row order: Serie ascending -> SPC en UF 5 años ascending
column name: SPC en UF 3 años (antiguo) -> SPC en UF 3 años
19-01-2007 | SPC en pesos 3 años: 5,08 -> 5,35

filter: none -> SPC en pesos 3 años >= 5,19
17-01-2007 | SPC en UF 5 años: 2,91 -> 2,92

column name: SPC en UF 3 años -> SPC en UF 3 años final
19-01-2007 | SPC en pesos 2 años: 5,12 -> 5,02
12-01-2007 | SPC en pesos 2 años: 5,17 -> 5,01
********************
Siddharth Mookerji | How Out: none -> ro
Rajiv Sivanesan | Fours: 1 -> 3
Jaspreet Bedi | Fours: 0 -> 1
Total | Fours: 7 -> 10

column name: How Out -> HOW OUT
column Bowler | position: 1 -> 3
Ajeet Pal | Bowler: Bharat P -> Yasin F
********************
## What you have to do
Within the material above, output exactly the lines from the one with "Rajiv Sivanesan | Fours: 1 -> 3" through the one with "Ajeet Pal | Bowler: Bharat P -> Yasin F", end lines included, and nothing besides.

## Solution for this exercise
Rajiv Sivanesan | Fours: 1 -> 3
Jaspreet Bedi | Fours: 0 -> 1
Total | Fours: 7 -> 10

column name: How Out -> HOW OUT
column Bowler | position: 1 -> 3
Ajeet Pal | Bowler: Bharat P -> Yasin F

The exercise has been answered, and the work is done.